Christian Sewing has been a member of the bank’s management board since 2015; he was responsible for overseeing its private and commercial bank division, which includes the Postbank retail banking unit.
In a significant development, Deutsche Bank, Germany’s biggest lender, appointed Christian Sewing, a retail specialist, as its CEO CEO with immediate effect.
Sewing, a German, will replace John Cryan, a Briton, at Deutsche Bank’s helm.
Cryan, has been Deutsche’s CEO since 2015 and his mandate would have expired in 2020; however following 3 consecutive years of losses, investors lost faith in him and this led to the current scenario.
“Following a comprehensive analysis we came to the conclusion that we need a new execution dynamic in the leadership of our bank,” said Deutsche Bank’s Chairman, Paul Achleitner, in a statement.
Sewing, 47, has a background in retail banking, auditing and risk management.

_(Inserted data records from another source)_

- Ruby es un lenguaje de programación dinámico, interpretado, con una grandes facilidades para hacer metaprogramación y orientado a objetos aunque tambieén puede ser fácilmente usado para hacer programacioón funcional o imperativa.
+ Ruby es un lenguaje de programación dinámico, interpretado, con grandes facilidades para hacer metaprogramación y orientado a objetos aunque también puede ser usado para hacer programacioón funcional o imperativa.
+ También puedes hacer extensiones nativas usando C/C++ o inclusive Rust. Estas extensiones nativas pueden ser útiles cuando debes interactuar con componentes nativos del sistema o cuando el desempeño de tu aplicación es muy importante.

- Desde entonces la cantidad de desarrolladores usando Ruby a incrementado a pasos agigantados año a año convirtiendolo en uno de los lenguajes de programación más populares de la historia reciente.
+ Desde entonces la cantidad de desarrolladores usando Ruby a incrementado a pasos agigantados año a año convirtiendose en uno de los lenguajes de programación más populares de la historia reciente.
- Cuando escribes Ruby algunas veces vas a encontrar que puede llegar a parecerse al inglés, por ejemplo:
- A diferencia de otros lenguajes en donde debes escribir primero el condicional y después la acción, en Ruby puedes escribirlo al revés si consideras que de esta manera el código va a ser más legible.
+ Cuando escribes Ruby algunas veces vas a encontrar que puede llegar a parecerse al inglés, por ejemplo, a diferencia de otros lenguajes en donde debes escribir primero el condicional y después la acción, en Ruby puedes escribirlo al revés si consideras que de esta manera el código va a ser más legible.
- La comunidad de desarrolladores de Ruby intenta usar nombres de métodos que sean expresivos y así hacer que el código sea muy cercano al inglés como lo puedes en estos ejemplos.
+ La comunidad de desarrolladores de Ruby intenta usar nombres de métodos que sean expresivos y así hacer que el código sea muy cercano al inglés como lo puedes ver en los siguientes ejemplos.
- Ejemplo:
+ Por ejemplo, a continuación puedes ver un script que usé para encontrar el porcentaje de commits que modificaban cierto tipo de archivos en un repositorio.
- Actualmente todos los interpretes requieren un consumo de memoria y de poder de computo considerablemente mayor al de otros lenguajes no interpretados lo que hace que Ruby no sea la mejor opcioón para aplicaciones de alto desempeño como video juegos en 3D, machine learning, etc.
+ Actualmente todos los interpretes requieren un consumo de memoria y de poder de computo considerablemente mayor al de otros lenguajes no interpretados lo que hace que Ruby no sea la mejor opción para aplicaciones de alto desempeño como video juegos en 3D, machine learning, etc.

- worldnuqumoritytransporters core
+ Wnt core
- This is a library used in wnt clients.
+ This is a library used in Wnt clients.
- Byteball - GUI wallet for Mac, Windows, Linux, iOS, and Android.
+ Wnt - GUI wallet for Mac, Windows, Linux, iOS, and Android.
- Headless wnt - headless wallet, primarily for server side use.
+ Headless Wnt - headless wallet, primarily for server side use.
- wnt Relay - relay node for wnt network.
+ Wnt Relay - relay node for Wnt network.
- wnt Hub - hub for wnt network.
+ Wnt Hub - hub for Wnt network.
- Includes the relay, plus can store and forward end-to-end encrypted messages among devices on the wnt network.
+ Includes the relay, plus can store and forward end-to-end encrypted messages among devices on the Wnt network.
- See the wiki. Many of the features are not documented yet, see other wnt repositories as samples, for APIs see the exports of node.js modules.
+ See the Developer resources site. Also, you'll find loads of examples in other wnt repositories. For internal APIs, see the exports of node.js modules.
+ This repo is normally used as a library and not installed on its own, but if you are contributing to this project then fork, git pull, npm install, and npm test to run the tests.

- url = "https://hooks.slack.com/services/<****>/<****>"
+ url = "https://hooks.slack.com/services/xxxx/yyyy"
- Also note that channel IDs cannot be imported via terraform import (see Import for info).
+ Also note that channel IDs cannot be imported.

His promotion to the top most job comes at a time when key staffs have defected, revenues have slumped as a result of which shareholders and investors are debating which path Deutsche Bank’s investment banking unit should take.
Sewing’s appointment possibly hints at a stratgic shift in Deutsche: the bank is possibly moving away from a profit seeking growth through investment banking to one where bankers can exert a significant influence.
As per two sources familiar with the matter at hand, at a hastily drawn meeting on Sunday, Sewing’s candidacy emerged as the most preferred option although a second external candidate’s name was also proposed.
Cryan will leave Deutsche at the end of April 2018.
In a statement, a spokesperson for Deutsche stated, Garth Ritchie and Karl von Rohr will serve as deputy CEOs while Marcus Schenck, who was co-deputy CEO, will also leave the bank.
Sewing’s appointment comes at a time when the bank is facing heightened competition at home and abroad midst increasing regulations.
As per an investor who spoke on the condition of anonymity, “Our view is that Sewing seems to be an OK candidate”.
As per Ingo Speich, a fund manager at Union Investment, “Mr. Sewing urgently needs to bring a sense of calm back to the bank”.
According to Octavio Marenzi, CEO of consultancy Opimas, Sewing’s appointment will mean a greater focus on commercial and retail banking and wealth management.
“It looks like the board of directors is capitulating on the investment banking front,” said Marenzi.